Project

General

Profile

action #80544

openQA Project - coordination #80142: [saga][epic] Scale out: Redundant/load-balancing deployments of openQA, easy containers, containers on kubernetes

coordination #78206: [epic] 2020-11-18 nbg power outage aftermath

Ensure that IPMI for powerqaworker-qam works reliably

Added by okurz 8 months ago. Updated 4 months ago.

Status:
Resolved
Priority:
Normal
Assignee:
Target version:
Start date:
Due date:
% Done:

0%

Estimated time:

Description

Motivation

parent #78206 showed that IPMI access to powerqaworker-qam-1.qa was not possible, at least not for okurz following https://gitlab.suse.de/openqa/salt-pillars-openqa/-/blob/master/openqa/workerconf.sls#L547 . We should ensure that IPMI works reliably and our documentation is correct.

Acceptance criteria

Suggestions

  • Multiple persons crosscheck if it works as documented (does already not work for okurz)
  • Find out what is the correct command
  • Test that this works reliably, e.g. a for-loop to call multiple times
  • Correct documentation if necessary

History

#1 Updated by cdywan 8 months ago

  • Description updated (diff)

Trying with -vvv for higher verbosity I can see this error some of the time:

Error in open session response message : insufficient resources for session

And sometimes:

> RAKP 2 HMAC is invalid

That second suggests that the password is wrong, so I added the password used with other commands and get this:

RAKP 2 message indicates an error : illegal parameter

Which probably also means wrong credentials.

That said, I tried to change the password via the web interface for testing purposes and it still won't connect - I changed it back afterwards.

A suggestion I found was ipmitool channel setaccess 1 2 link=on ipmi=on callin=on privilege=4; ipmitool user enable 2 to fix the login. This probably needs to be done by someone with access to the machine, though - currently I can't get in at all.

#2 Updated by cdywan 8 months ago

So nicksinger proposed an MR to fix the password. And it seems that I can currently login w/o problems... leaving aside that I'm looking at kernel panics...

#3 Updated by cdywan 8 months ago

  • Status changed from Workable to In Progress
  • Assignee set to cdywan

#4 Updated by okurz 8 months ago

https://gitlab.suse.de/openqa/salt-pillars-openqa/-/merge_requests/289 merged. Please keep in mind to use up-to-date ipmi commands , e.g. to include the "-C 3" parameter. I suggest to follow https://gitlab.suse.de/openqa/salt-pillars-openqa#get-ipmi-definition-aliases and use handy shell aliases.

Then I found an interesting command sol looptest. By default this seems to try out connecting 200 times in a row. Maybe good to use that for testing stability.

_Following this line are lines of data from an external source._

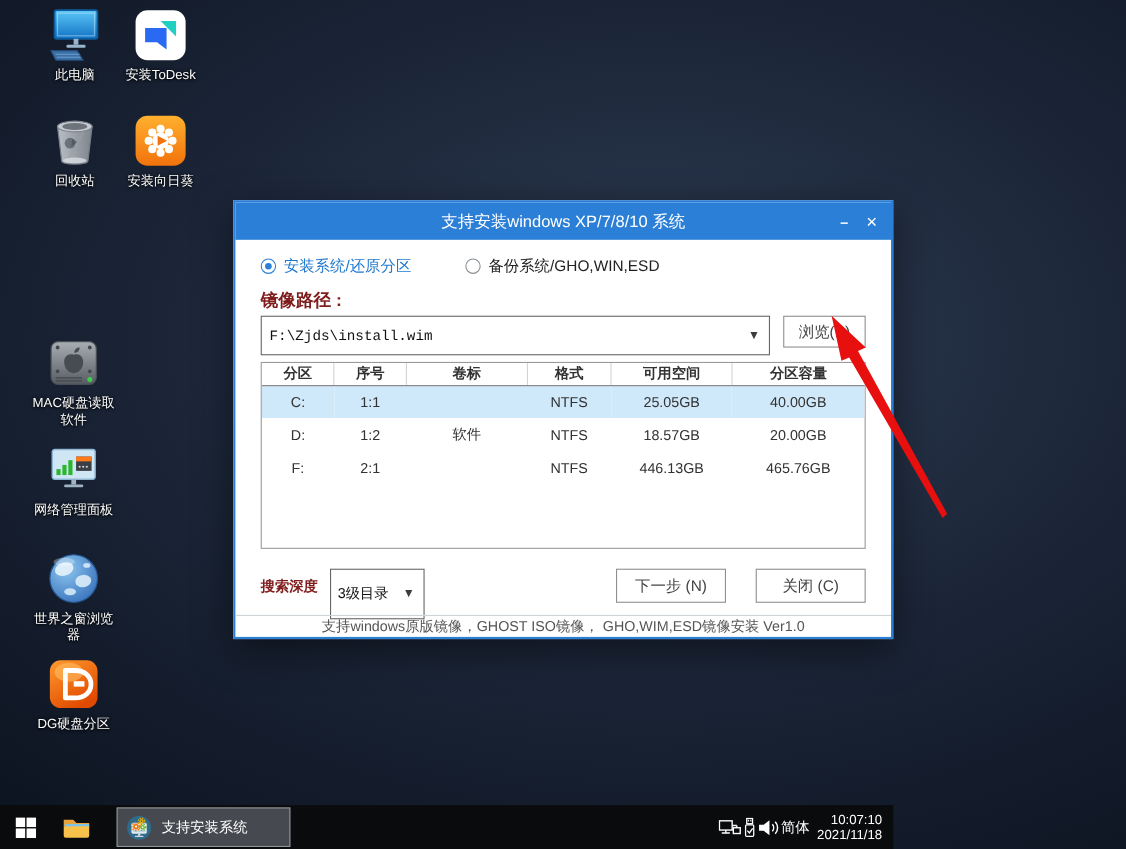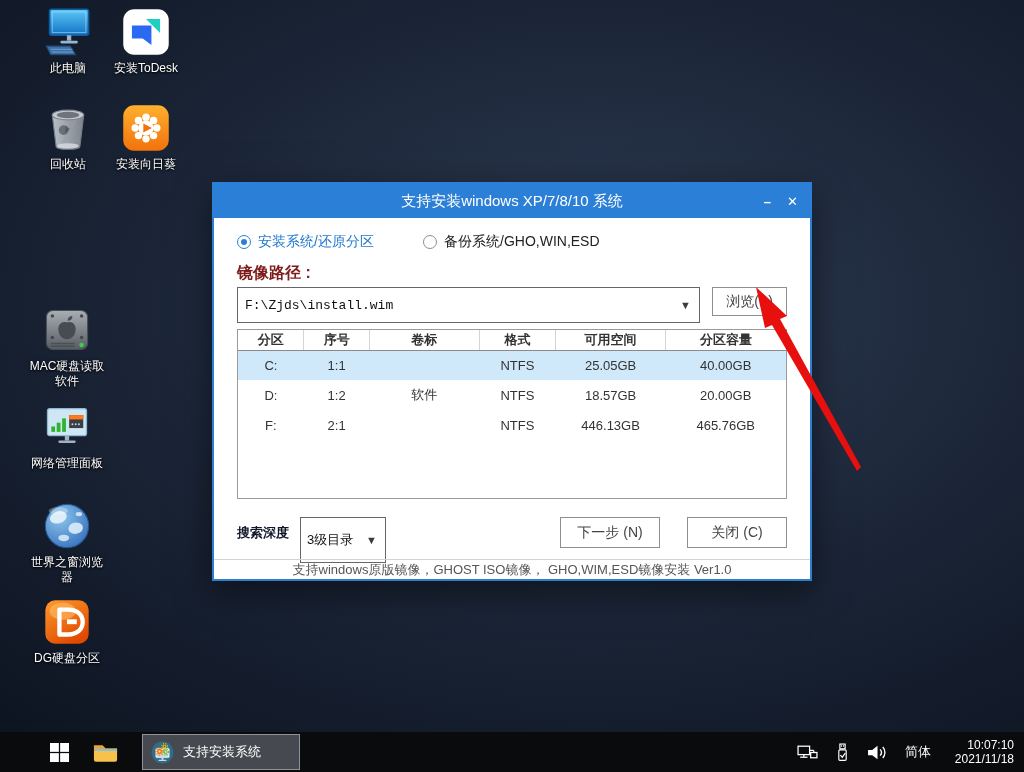--- a/index.html
+++ b/index.html
@@ -65,7 +65,7 @@
   tr.hl td { background:#cfe8fa; }
   .c0{width:12%}.c1{width:12%}.c2{width:20%}.c3{width:14%}.c4{width:20%}.c5{width:22%}
 
-  .depth-label { position:absolute; left:23px; top:340px; font-size:13px; font-weight:bold; color:#0f172a; }
+  .depth-label { position:absolute; left:23px; top:340px; font-size:13px; font-weight:bold; color:#7f1d1d; }
   .ddown {
     position:absolute; left:86px; top:333px; width:86px; height:46px;
     border:1px solid #666; background:#fff; display:flex; align-items:center; cursor:pointer;

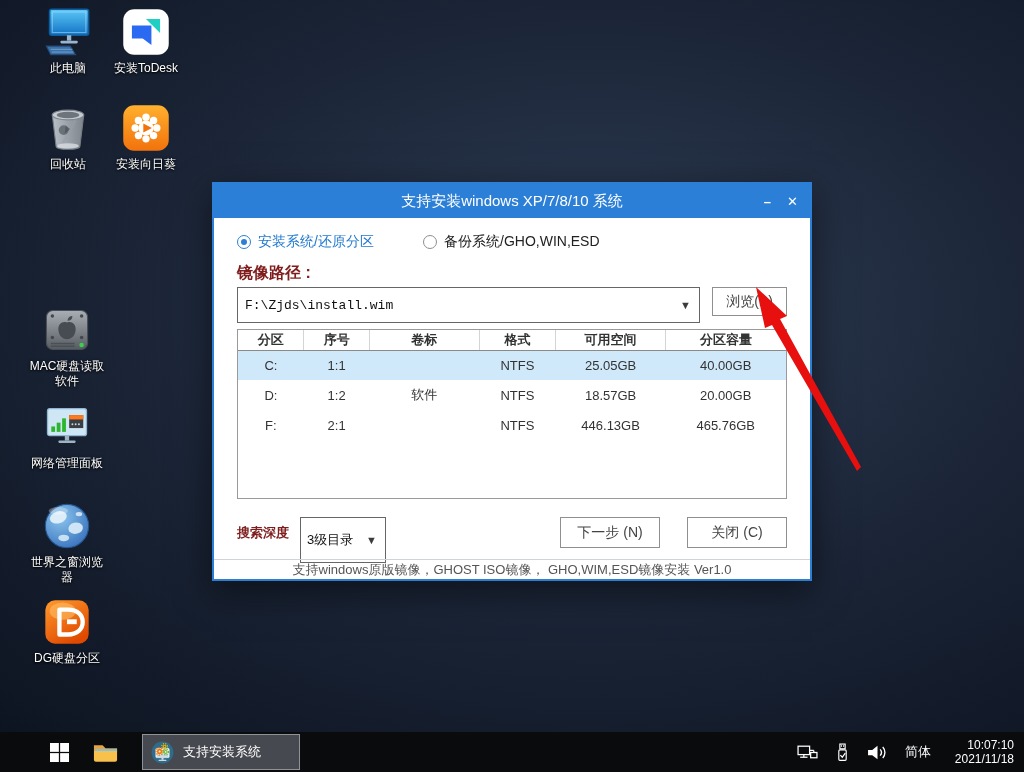--- a/index.html
+++ b/index.html
@@ -82,8 +82,8 @@
 
   
   .taskbar {
-    position:absolute; left:0; bottom:0; width:1024px; height:40px; background:#0a0b0d;
-    display:flex; align-items:center; z-index:40;padding-left:36px;
+    position:absolute; left:0; bottom:0; width:812px; height:40px; background:#0a0b0d;
+    display:flex; align-items:center; z-index:40;
   }
   .tb-btn { width:46px; height:40px; display:flex; align-items:center; justify-content:center; cursor:pointer; }
   .task-item {

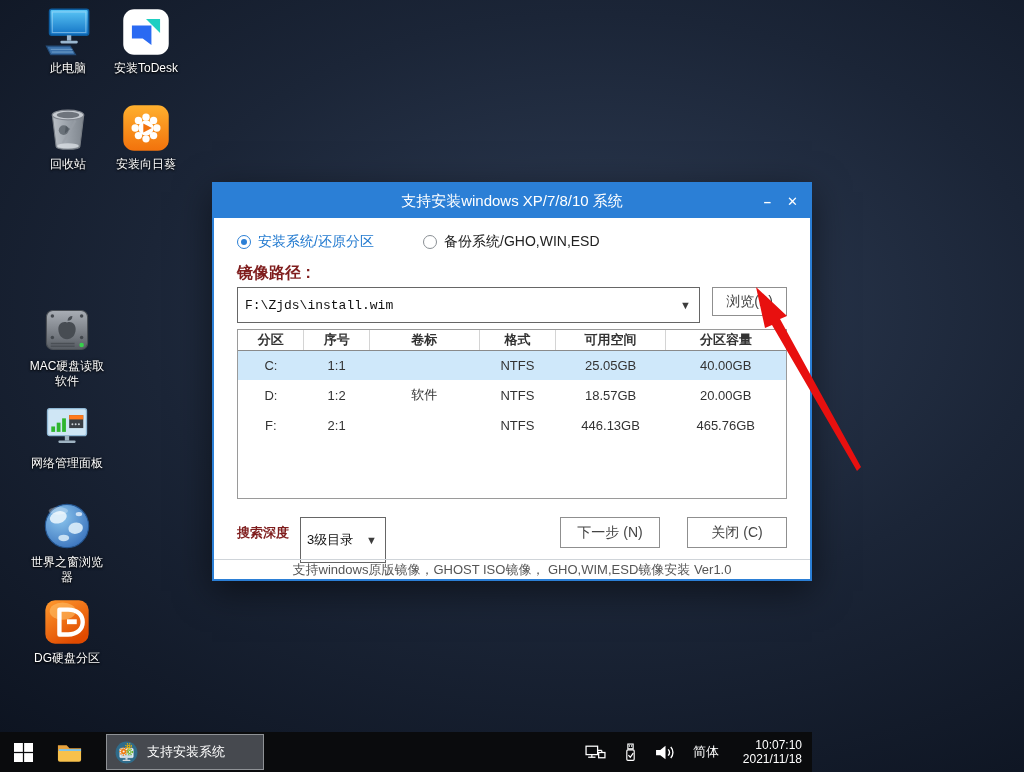--- a/index.html
+++ b/index.html
@@ -92,7 +92,7 @@
   }
   .task-item .tlabel { color:#fff; font-size:13px; white-space:nowrap; }
   .tb-spacer { flex:1; }
-  .tray { display:flex; align-items:center; gap:17px; padding-right:10px; }
+  .tray { display:flex; align-items:center; padding-right:10px; }
   .tray-ic { display:flex; align-items:center; justify-content:center; cursor:pointer; }
   .tray-lang { color:#fff; font-size:13px; cursor:pointer; }
   .tray-clock { color:#fff; font-size:12px; line-height:14px; text-align:right; cursor:pointer; width:66px; }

This already showed me that ipmi-openqaworker12-ipmi sol looptest worked fine and ipmi-fsp1-powerqaworker-qam.qa sol looptest:

remain loop test counter: 200
[SOL Session operational.  Use ~? for help]
remain loop test counter: 199
Error: No response activating SOL payload
SOL looptest failed: -1

Also I found that next to "ipmitool" there is also "ipmiutil" with a slightly different syntax but maybe we want that in some cases. E.g. https://www.systutorials.com/docs/linux/man/8-isol/ shows that there is a parameter to specify an "input file" for scripted commands on the serial console.

#5 Updated by cdywan 8 months ago

  • Status changed from In Progress to Feedback

okurz wrote:

This already showed me that ipmi-openqaworker12-ipmi sol looptest worked fine and ipmi-fsp1-powerqaworker-qam.qa sol looptest:

remain loop test counter: 200
[SOL Session operational.  Use ~? for help]
remain loop test counter: 199
Error: No response activating SOL payload
SOL looptest failed: -1

Sadly looptest only confirms how unreliable fsp1-powerqaworker-qam.qa.suse.de is, and it leaves an active session behind after breaking.

Also I found that next to "ipmitool" there is also "ipmiutil" with a slightly different syntax but maybe we want that in some cases. E.g. https://www.systutorials.com/docs/linux/man/8-isol/ shows that there is a parameter to specify an "input file" for scripted commands on the serial console.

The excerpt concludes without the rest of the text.